§ **ASSIGNED TASK**: Retype the entries exactly, but skip the pictures.
[Start of Attachment]
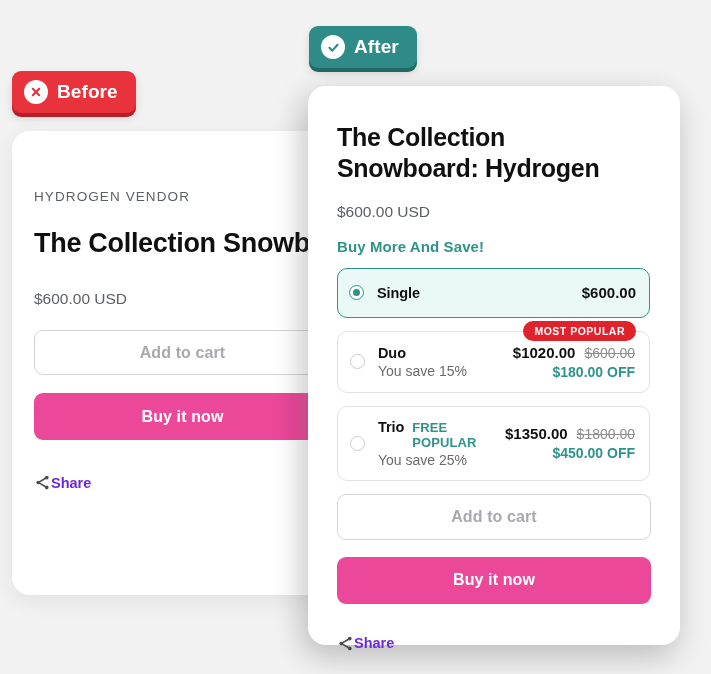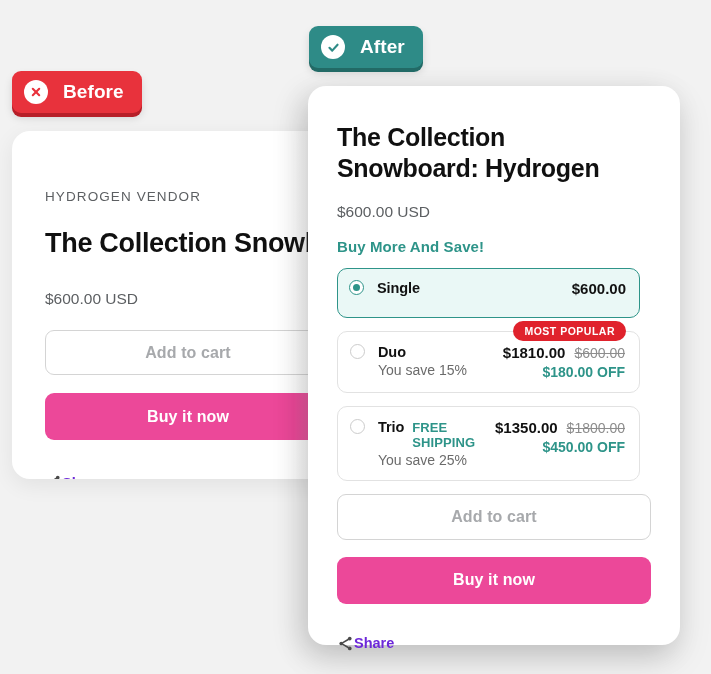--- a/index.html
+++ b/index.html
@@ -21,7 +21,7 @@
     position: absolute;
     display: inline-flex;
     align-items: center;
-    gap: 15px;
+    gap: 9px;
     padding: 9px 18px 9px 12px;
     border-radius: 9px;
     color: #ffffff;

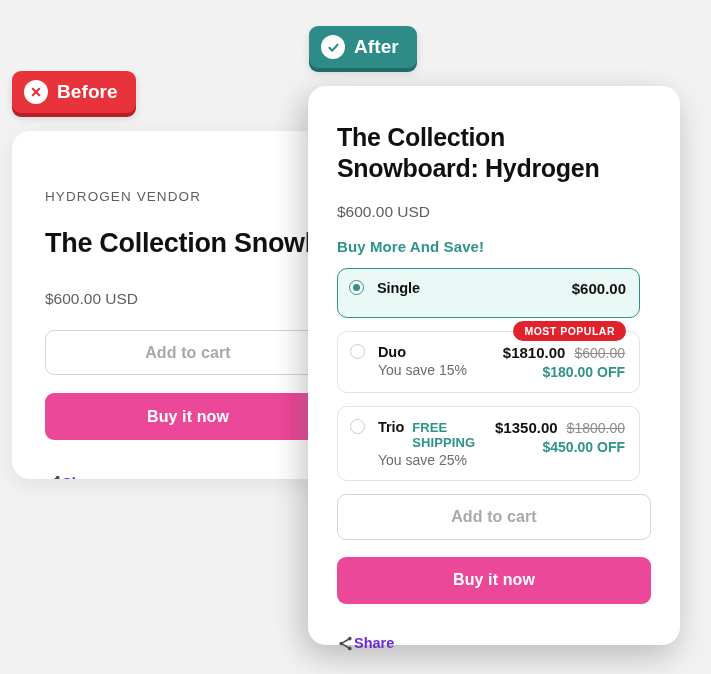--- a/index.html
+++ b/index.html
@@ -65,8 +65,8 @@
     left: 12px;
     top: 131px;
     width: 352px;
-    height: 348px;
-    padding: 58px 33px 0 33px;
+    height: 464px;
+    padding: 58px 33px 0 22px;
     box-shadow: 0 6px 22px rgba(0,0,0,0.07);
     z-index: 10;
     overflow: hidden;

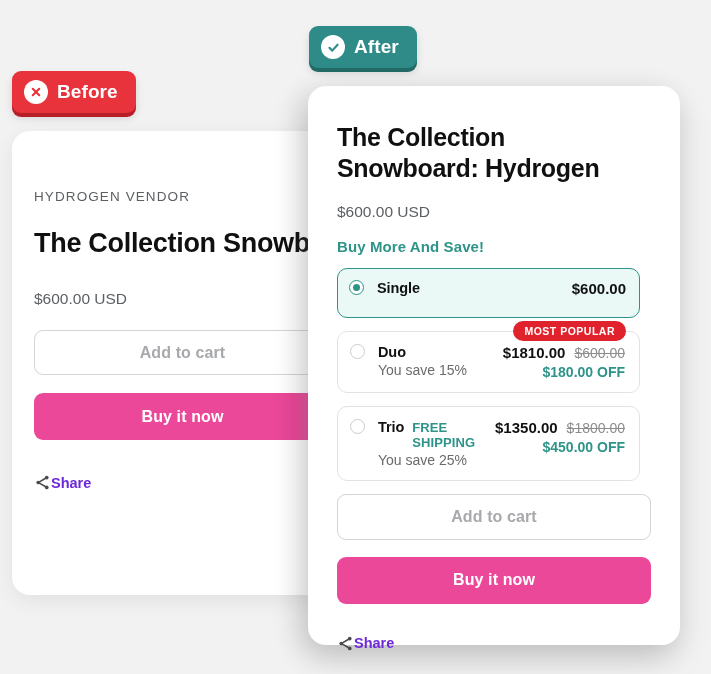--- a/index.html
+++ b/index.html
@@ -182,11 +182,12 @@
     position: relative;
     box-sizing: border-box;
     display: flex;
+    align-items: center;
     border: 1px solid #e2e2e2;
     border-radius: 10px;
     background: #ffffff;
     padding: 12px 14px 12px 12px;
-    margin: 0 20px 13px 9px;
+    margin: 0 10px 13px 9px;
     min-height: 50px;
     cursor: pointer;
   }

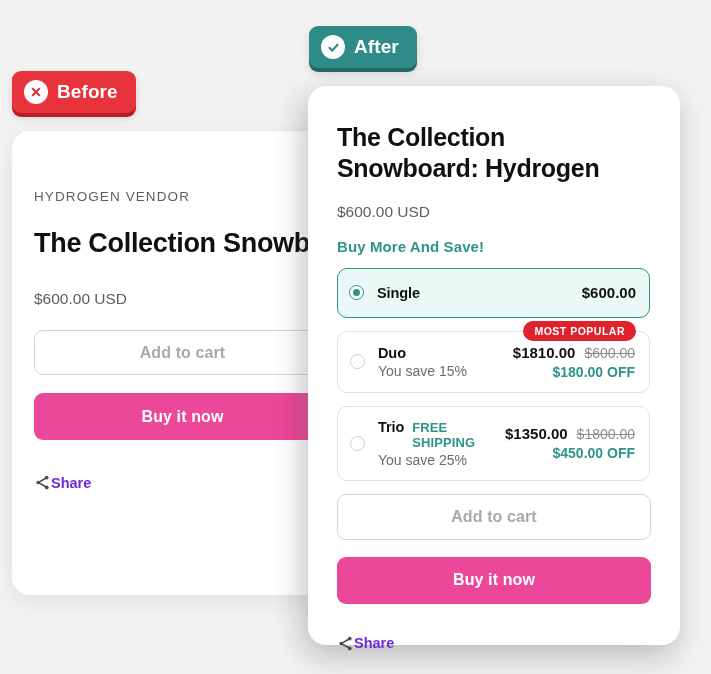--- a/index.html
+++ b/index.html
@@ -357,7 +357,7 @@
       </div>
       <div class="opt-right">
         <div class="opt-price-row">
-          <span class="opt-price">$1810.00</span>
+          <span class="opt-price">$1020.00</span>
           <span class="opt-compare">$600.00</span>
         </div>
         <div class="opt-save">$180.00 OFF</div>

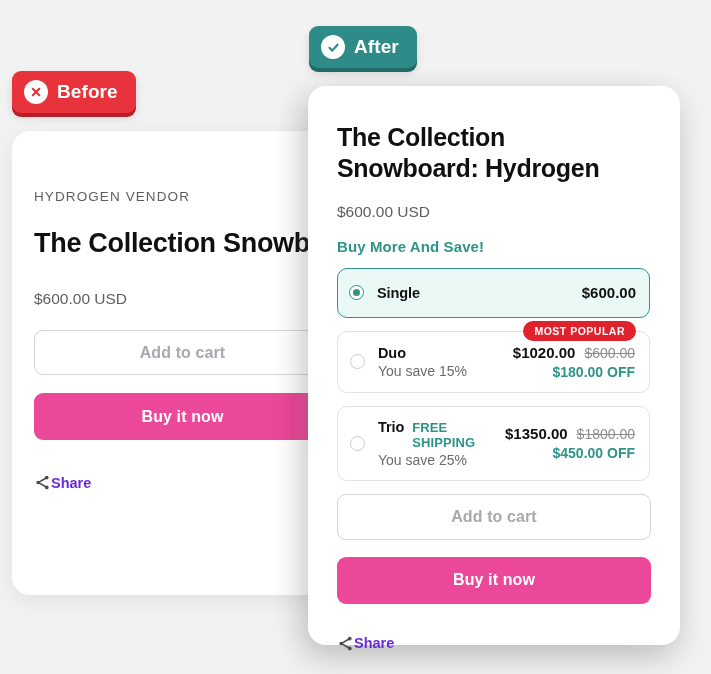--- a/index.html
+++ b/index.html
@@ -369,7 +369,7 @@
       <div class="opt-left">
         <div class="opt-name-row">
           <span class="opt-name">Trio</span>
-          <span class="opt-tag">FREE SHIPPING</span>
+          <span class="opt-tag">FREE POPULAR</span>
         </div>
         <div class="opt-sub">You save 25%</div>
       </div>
[End of Attachment]
§ **OUTPUT FOR THIS EXERCISE**:
--- a/index.html
+++ b/index.html
@@ -21,7 +21,7 @@
     position: absolute;
     display: inline-flex;
     align-items: center;
-    gap: 15px;
+    gap: 9px;
     padding: 9px 18px 9px 12px;
     border-radius: 9px;
     color: #ffffff;

--- a/index.html
+++ b/index.html
@@ -65,8 +65,8 @@
     left: 12px;
     top: 131px;
     width: 352px;
-    height: 348px;
-    padding: 58px 33px 0 33px;
+    height: 464px;
+    padding: 58px 33px 0 22px;
     box-shadow: 0 6px 22px rgba(0,0,0,0.07);
     z-index: 10;
     overflow: hidden;

--- a/index.html
+++ b/index.html
@@ -182,11 +182,12 @@
     position: relative;
     box-sizing: border-box;
     display: flex;
+    align-items: center;
     border: 1px solid #e2e2e2;
     border-radius: 10px;
     background: #ffffff;
     padding: 12px 14px 12px 12px;
-    margin: 0 20px 13px 9px;
+    margin: 0 10px 13px 9px;
     min-height: 50px;
     cursor: pointer;
   }

--- a/index.html
+++ b/index.html
@@ -357,7 +357,7 @@
       </div>
       <div class="opt-right">
         <div class="opt-price-row">
-          <span class="opt-price">$1810.00</span>
+          <span class="opt-price">$1020.00</span>
           <span class="opt-compare">$600.00</span>
         </div>
         <div class="opt-save">$180.00 OFF</div>

--- a/index.html
+++ b/index.html
@@ -369,7 +369,7 @@
       <div class="opt-left">
         <div class="opt-name-row">
           <span class="opt-name">Trio</span>
-          <span class="opt-tag">FREE SHIPPING</span>
+          <span class="opt-tag">FREE POPULAR</span>
         </div>
         <div class="opt-sub">You save 25%</div>
       </div>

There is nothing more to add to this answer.